Exploration ship Endurance

Exploration ship Endurance. This general plan of the ship from our archives was published as a supplement to Shipbuilding and Shipping Record magazine in July 1914.


The first images of the “Endurance” since her sinking in 1915 reached the media in 2022. Her wreck lies at a depth of 3008 m below the surface of the Weddell Sea, off Antarctica. The photographs of this legendary ship crown the Endurance22 expedition with success. Led by Dr John Shears, the expedition was organized by Falklands Maritime Heritage on board the South African icebreaker Agulhas II. The excellent state of preservation of the wreck is particularly impressive. Its robust construction is still almost completely intact, as the freezing temperatures, the low oxygen content of the water and the darkness provide it with perfect conservation conditions. The wreck is considered a monument under the 1959 International Antarctic Treaty, so no artefacts may be brought to the surface. The only alarming aspect of this amazing discovery is the fact that it was only made possible because the pack ice in the area is thinner than at any time since records began in the 1970s as a result of man-made climate change. The same pack ice caused the ship to sink 107 years ago. The recording of the wreck coincided with the 100th anniversary of the death of Ernest Shackleton, the explorer who led the “Endurance’s” first and last mission.

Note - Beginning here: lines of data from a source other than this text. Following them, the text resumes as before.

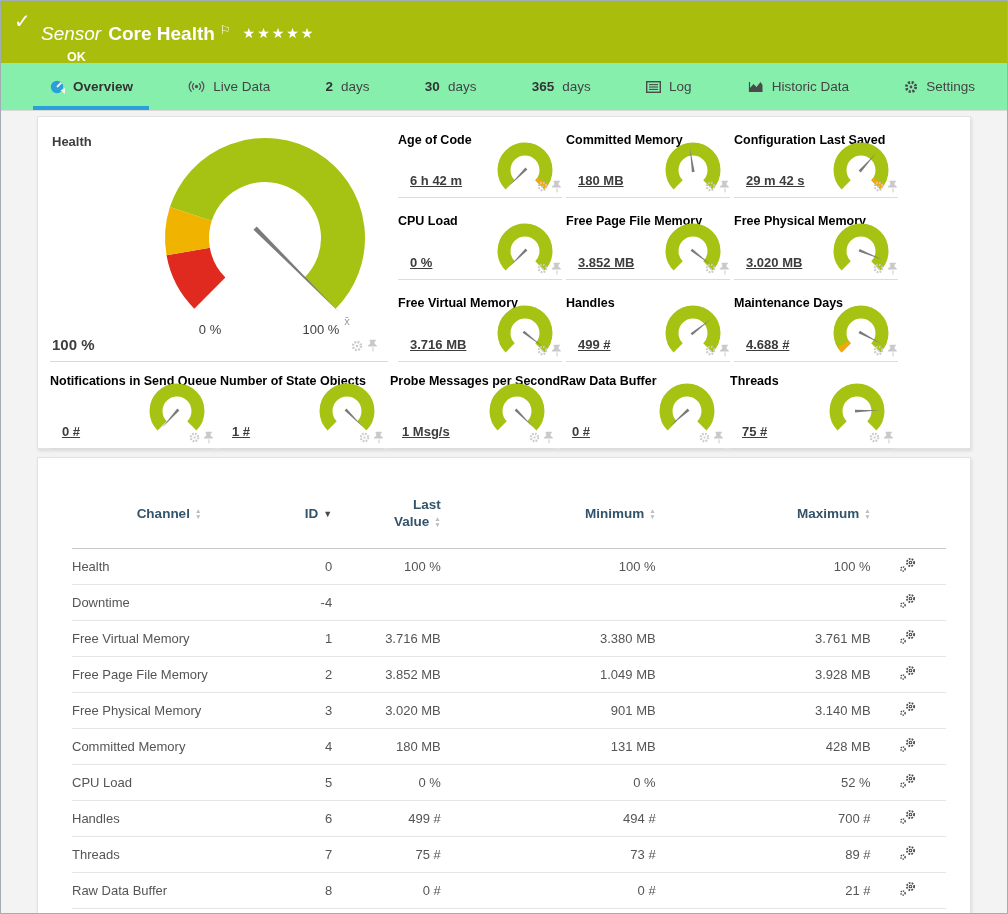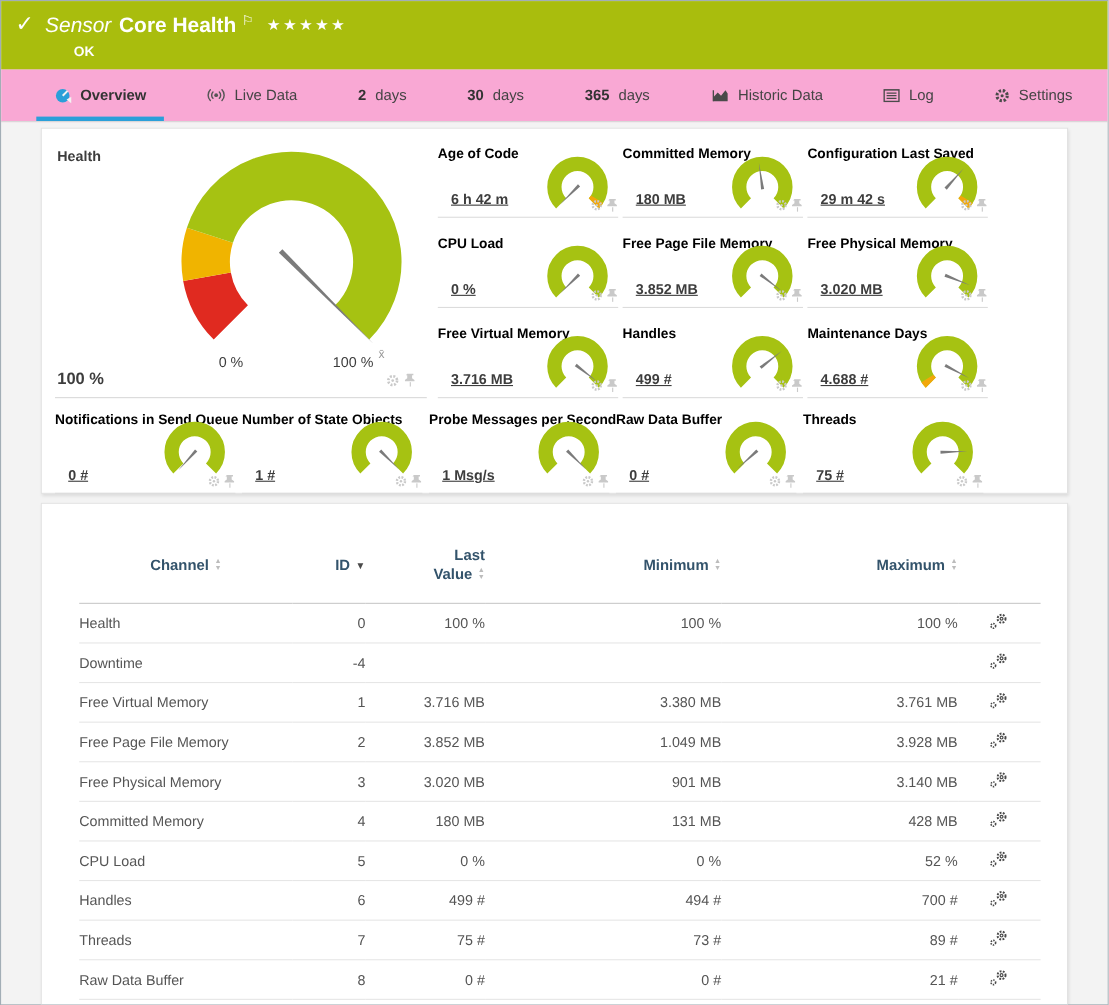--- a/index.html
+++ b/index.html
@@ -3,30 +3,30 @@
 <meta charset="utf-8">
 <style>
   * { box-sizing: border-box; margin: 0; padding: 0; }
   html,body { width:1008px; height:914px; overflow:hidden; }
   body { font-family:"Liberation Sans","DejaVu Sans",sans-serif; background:#f3f3f3; }
   .page { width:1008px; height:914px; border:1px solid #a2aeb6; overflow:hidden; background:#f3f3f3; }
 
   
   .topbar { height:62px; background:#a9bd0d; color:#fff; position:relative; }
   .topbar .check { position:absolute; left:13px; top:8px; font-size:20px; font-weight:bold; }
-  .titles { padding:7px 0 0 40px; }
+  .titles { padding:18px 0 0 40px; }
   .title-line { line-height:22px; white-space:nowrap; }
   .kind { font-style:italic; font-size:19px; margin-right:7px; }
   .sensor-name { font-weight:bold; font-size:19px; }
   .flag { font-size:12px; vertical-align:super; margin-left:5px; }
   .stars { font-size:14px; letter-spacing:2px; margin-left:12px; position:relative; top:-2px; }
   .status-ok { font-size:12.5px; font-weight:bold; margin:4px 0 0 26px; }
 
   
-  .tabs { height:48px; background:#f9a8d4; border-bottom:1px solid #d8d8d8; display:flex;
+  .tabs { height:48px; background:#86efac; border-bottom:1px solid #d8d8d8; display:flex;
           justify-content:space-between; padding:0 14px 0 30px; }
   .tab { display:flex; align-items:center; gap:8px; font-size:13.5px; color:#444;
          padding:0 18px; position:relative; cursor:pointer; white-space:nowrap; }
   .tab .tab-num { font-weight:bold; color:#333; }
   .tab .tab-num:empty, .tab .tab-icon:empty { display:none; }
   .tab.active { color:#333; font-weight:bold; }
   .tab.active::after { content:""; position:absolute; left:2px; right:2px; bottom:0; height:4px;
                        background:var(--tabblue,#2b9fd9); }
   .tab-icon { display:inline-flex; align-items:center; }
 
@@ -123,40 +123,40 @@
   </div>
 
   <div class="tab">
 
     <span class="tab-num">365</span>
     <span class="tab-label">days</span>
   </div>
 
   <div class="tab">
     <span class="tab-icon">
-          <svg width="17" height="13" viewBox="0 0 17 13">
-            <path d="M2.5 12 V8.5 L6.5 4 L9.5 7 L13.5 2 L15.5 5 V12 Z" fill="#4a4a4a"></path>
-    <path d="M2.5 2 V12" stroke="#4a4a4a" stroke-width="1.2" fill="none"></path>
-          </svg>
-        </span>
-
-    <span class="tab-label">Historic Data</span>
-  </div>
-
-  <div class="tab">
-    <span class="tab-icon">
           <svg width="15" height="12" viewBox="0 0 15 12">
             <rect x="0.7" y="0.7" width="13.6" height="10.6" fill="none" stroke="#4a4a4a" stroke-width="1.4"></rect>
     <line x1="3" y1="3.6" x2="12" y2="3.6" stroke="#4a4a4a" stroke-width="1.1"></line>
     <line x1="3" y1="6" x2="12" y2="6" stroke="#4a4a4a" stroke-width="1.1"></line>
     <line x1="3" y1="8.4" x2="12" y2="8.4" stroke="#4a4a4a" stroke-width="1.1"></line>
           </svg>
         </span>
 
     <span class="tab-label">Log</span>
+  </div>
+
+  <div class="tab">
+    <span class="tab-icon">
+          <svg width="17" height="13" viewBox="0 0 17 13">
+            <path d="M2.5 12 V8.5 L6.5 4 L9.5 7 L13.5 2 L15.5 5 V12 Z" fill="#4a4a4a"></path>
+    <path d="M2.5 2 V12" stroke="#4a4a4a" stroke-width="1.2" fill="none"></path>
+          </svg>
+        </span>
+
+    <span class="tab-label">Historic Data</span>
   </div>
 
   <div class="tab">
     <span class="tab-icon">
           <svg width="14" height="14" viewBox="0 0 12 12">
   <circle cx="6" cy="6" r="4" fill="none" stroke="#4a4a4a" stroke-width="2.4" stroke-dasharray="1.8 1.35"></circle>
   <circle cx="6" cy="6" r="1.2" fill="#4a4a4a"></circle>
           </svg>
         </span>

The ship’s short but eventful life began in Norway in 1912. She was launched at the Framnæs shipyard in Sandefjord at the end of the same year. Originally named „Polaris“, like the Polar Star, she was a steam-powered three-masted barquentine. Her robust construction represented a high point of Norwegian wooden shipbuilding. She was even designed as an icebreaker, as she was supposed to take wealthy passengers to the Arctic for polar bear hunting. But her owners ran into financial difficulties and could not pay the shipyard. As a result, they sold it at a loss to Shackleton, who had already become famous for two successful Antarctic expeditions. Renamed into “Endurance”, the ship was to serve the British Empire’s Trans-Antarctic Expedition, beginning one of the most amazing seafaring stories of all time.

This general plan of the ship from our archives was published as a supplement to Shipbuilding and Shipping Record magazine in July 1914.